To accomplish each mission, you recruit and deploy a rogues’ gallery of distinct characters, all of whom have different abilities that allow you to eliminate, distract, or reposition guards. After a certain point, you can recruit the pirates in any order (read: necromance them using collectible Black Pearls scattered around the game’s archipelago). But initially, you have access to Afia, the protagonist whose Dishonored-esque powers provide a solid combination of maneuverability and lethality. My favorite recruits are Teresa, the blind, peg-legged sniper, and Toya, the teleporting assassin. Aside from a select few missions that prohibit certain characters from deploying, you can roll with any three-pirate crew you want; amazingly, I never selected a team comp that wouldn’t let me accomplish every objective with style and panache.
Beyond their stealth capabilities and quirky talents (the cannoness Gaëlle le Bris can launch enemies into the ocean, while the quartermaster Pinkus von Presswald can possess enemies, to name a couple), each member of your crew gets a bespoke side storyline. The ship's doctor and literal plant lady Suleidy, for example, is charged with diagnosing a strange malady afflicting the skeletal crew of the ship. Even your home base, the Red Marley, is a character in its own right.
You’ll revisit the same eight islands several times over the course of your adventures, which lets you gain a certain familiarity with the topography and features. While you can technically navigate an entire island in any given mission, you’ll likely only experience a small slice of it en route to your current objective. Each island feels like a testament to Mimimi’s dioramic level design, which not only accounts for different objectives with different insertion points for your crew, but also for different traversal options based on your particular squad.

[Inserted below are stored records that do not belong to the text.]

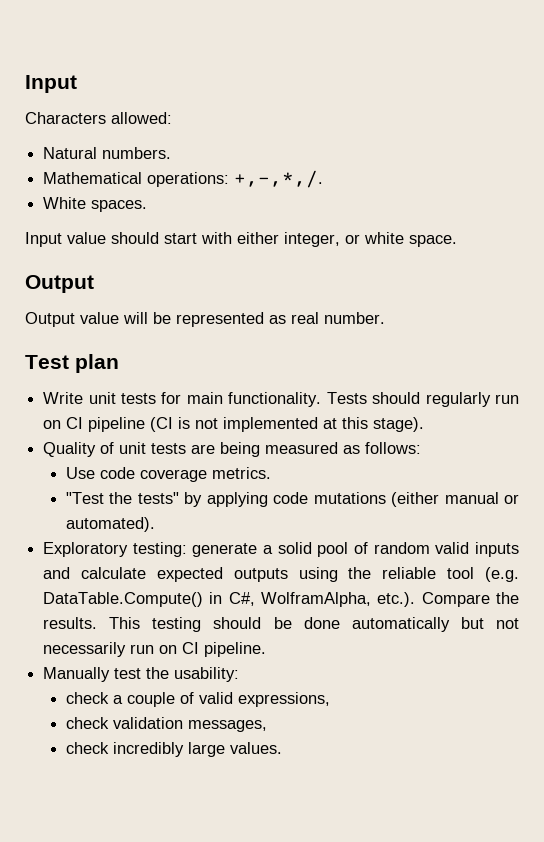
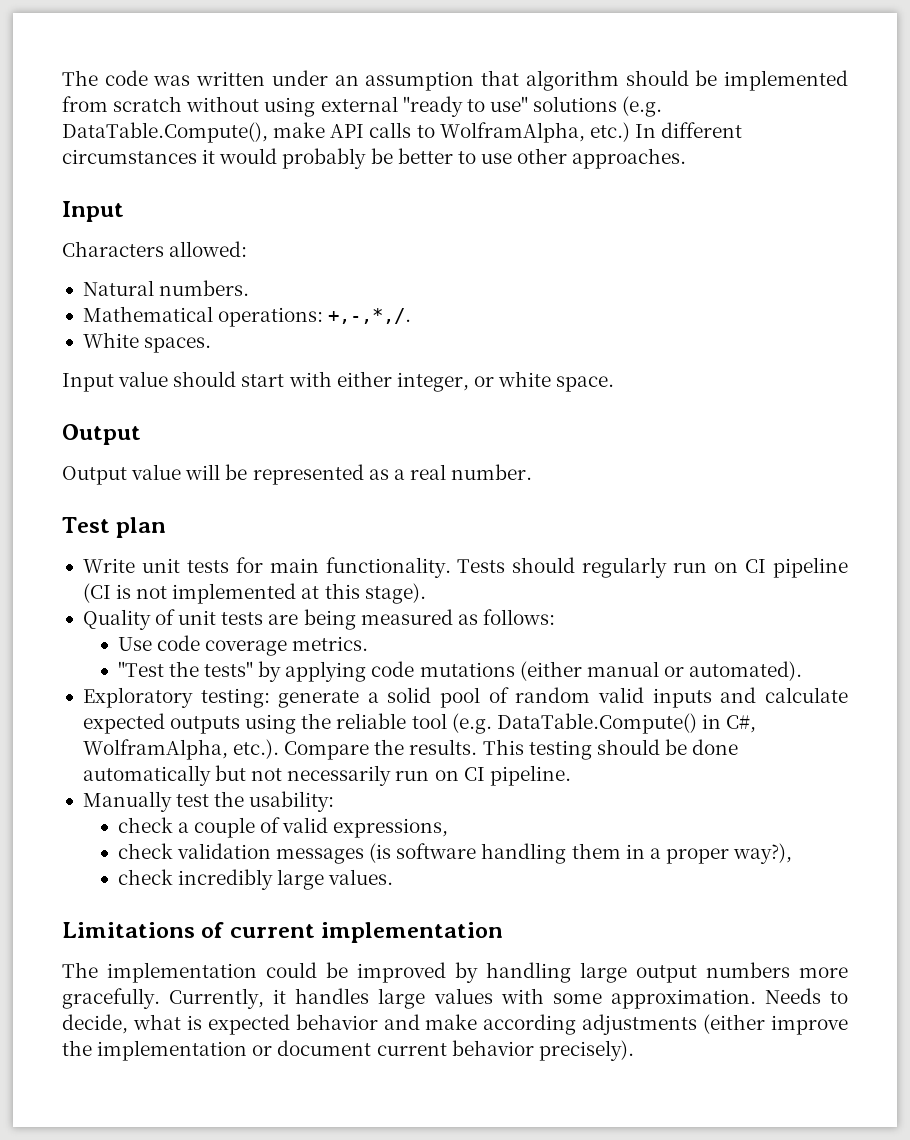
+ The code was written under an assumption that algorithm should be implemented from scratch without using external "ready to use" solutions (e.g. DataTable.Compute(), make API calls to WolframAlpha, etc.) In different circumstances it would probably be better to use other approaches.
- Output value will be represented as real number.
+ Output value will be represented as a real number.
- check validation messages,
+ check validation messages (is software handling them in a proper way?),
  check incredibly large values.
+ Limitations of current implementation
+ The implementation could be improved by handling large output numbers more gracefully. Currently, it handles large values with some approximation. Needs to decide, what is expected behavior and make according adjustments (either improve the implementation or document current behavior precisely).

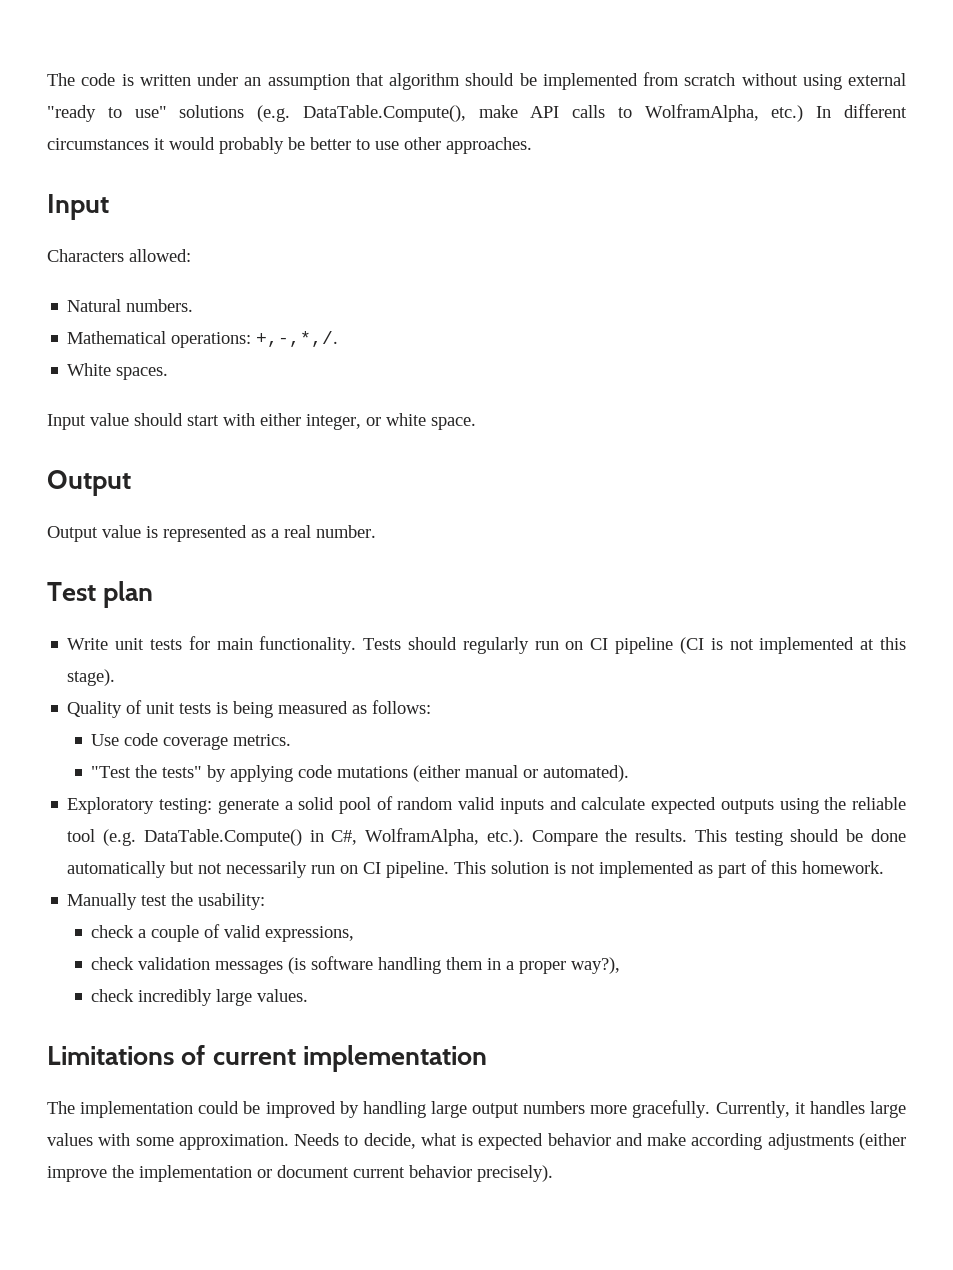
- The code was written under an assumption that algorithm should be implemented from scratch without using external "ready to use" solutions (e.g. DataTable.Compute(), make API calls to WolframAlpha, etc.) In different circumstances it would probably be better to use other approaches.
+ The code is written under an assumption that algorithm should be implemented from scratch without using external "ready to use" solutions (e.g. DataTable.Compute(), make API calls to WolframAlpha, etc.) In different circumstances it would probably be better to use other approaches.
- Output value will be represented as a real number.
+ Output value is represented as a real number.
- Quality of unit tests are being measured as follows:
+ Quality of unit tests is being measured as follows:
+ This solution is not implemented as part of this homework.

Shadow Gambit’s take on the stealth tactics genre is an unlikely mixture that elicits equal parts novelty and thrills — in a game that’s largely about shanking dudes in the back. Case and point, I will happily shiv a guard, then promptly load him into Gaëlle’s cannon, before using his corpse as ammunition against his buddies. It’s a total subversion of what you’d expect from this otherwise serious genre, and I love it.
Shadow Gambit: The Cursed Crew is clearly a labor of love from a studio that, not unlike the crew of the Red Marley, was able to bring a genre back from the dead, and sustain it with humor, cleverness, and a little bit of daring. It’s a surprising blend of intelligent mechanics and creative level design, standing as a monument to Mimimi Games’ contributions to the medium.